Pada pertengahan Februari, ketua kampanye Bush pada tahun 2000, Evans, bergabung dengan Snow dan Menteri Tenaga Kerja Elaine Chao dalam perjalanan bus bergaya kampanye ke Oregon dan negara bagian Washington – keduanya kalah tipis oleh Bush dari Al Gore pada tahun 2000 – untuk mempromosikan perjuangan ekonomi presiden. inisiatif. Musim panas lalu, mereka melakukan tur serupa ke dua negara bagian lain yang menjadi medan pertempuran, Wisconsin dan Minnesota.
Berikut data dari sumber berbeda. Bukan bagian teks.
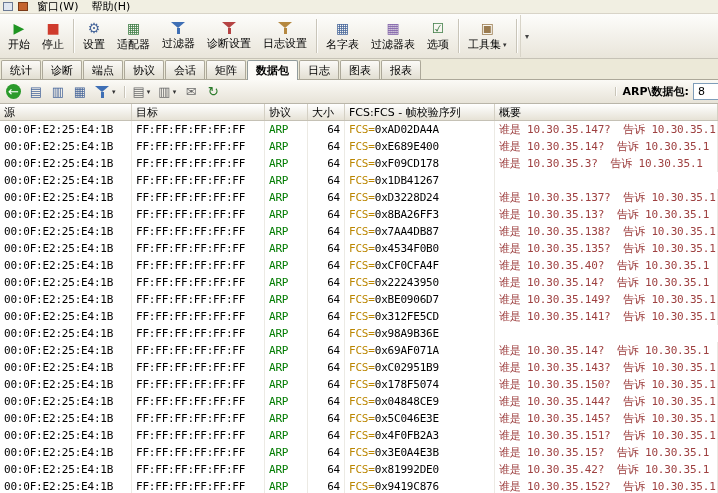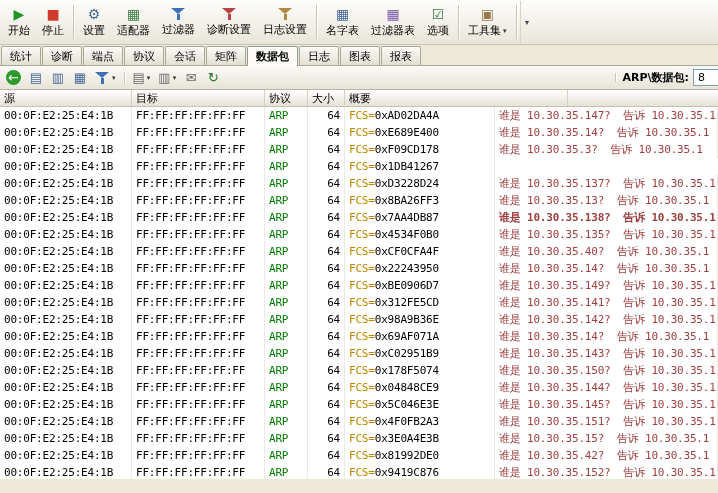"窗口(W)" div.menubar { html: none -> <div> <span></span> <span></span> <span>窗口(W)</span> <span>帮助(H)</span> </div> }
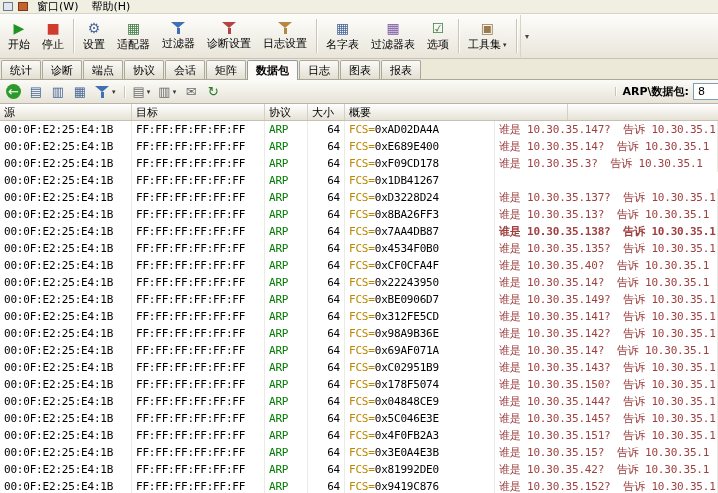"FCS:FCS - 帧校验序列" div.th { html: none -> <div>FCS:FCS - 帧校验序列</div> }
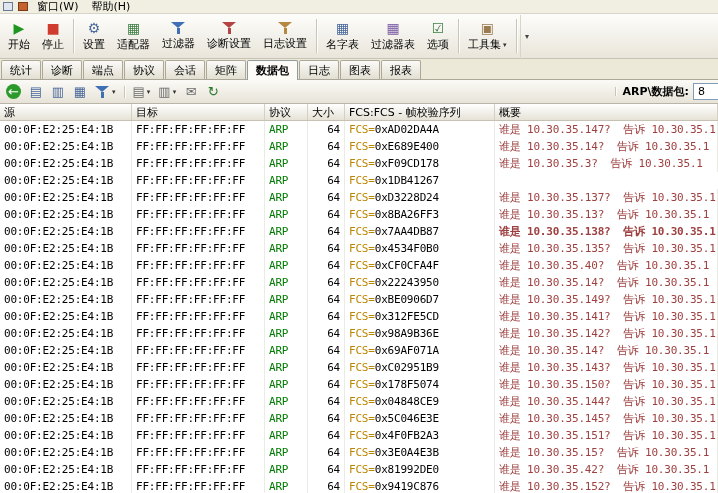"谁是 10.30.35.138? 告诉 10.30.35.1" div.td { font-weight: bold -> none }
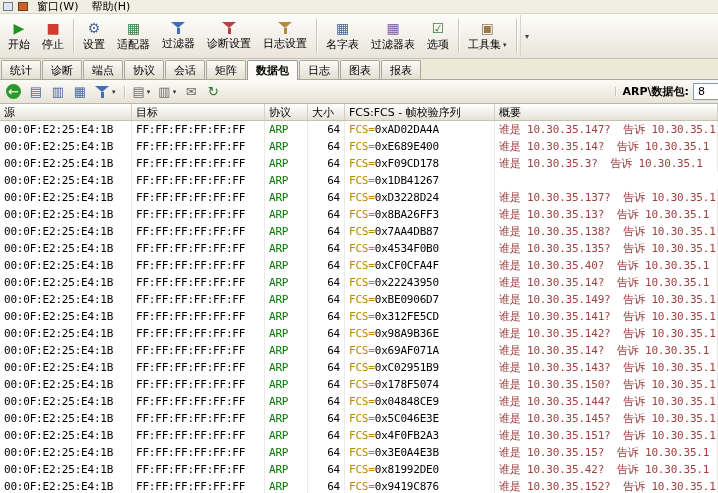"谁是 10.30.35.142? 告诉 10.30.35.1" div.td { html: <div>谁是 10.30.35.142? 告诉 10.30.35.1</div> -> none }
Pada bulan November, Snow mempromosikan rencana ekonomi presiden di New Mexico, yang kalah tipis dari Bush, dan Arizona, negara bagian yang dimenangkannya hanya dengan selisih 6 poin persentase.

Sebagai salah satu anggota kabinet, Menteri Pertahanan Donald H. Rumsfeld sejauh ini cenderung menghindari pertanyaan tentang Kerry.

Ketika ditanya dalam sebuah wawancara radio pada hari Selasa apakah dia mengetahui ada pemimpin asing yang mendukung pencalonan Kerry, Rumsfeld mengatakan, “Saya telah diminta untuk tidak terlibat dalam politik oleh presiden, Colin Powell dan saya sendiri.”

Dia menambahkan, “Tetapi saya tentu setuju bahwa jika hal itu terjadi, maka akan menarik bagi masyarakat Amerika untuk mengetahui siapa mereka, dan mengapa mereka merasa seperti itu.”

Pada hari Minggu, Menteri Pertahanan mengeluarkan peringatan ini: “Tentu saja sulit ketika isu-isu tersebut menjadi menonjol dan kita harus membahas isu-isu tersebut, namun kami akan melakukannya dengan cara yang sama sekali bukan gaya kampanye.”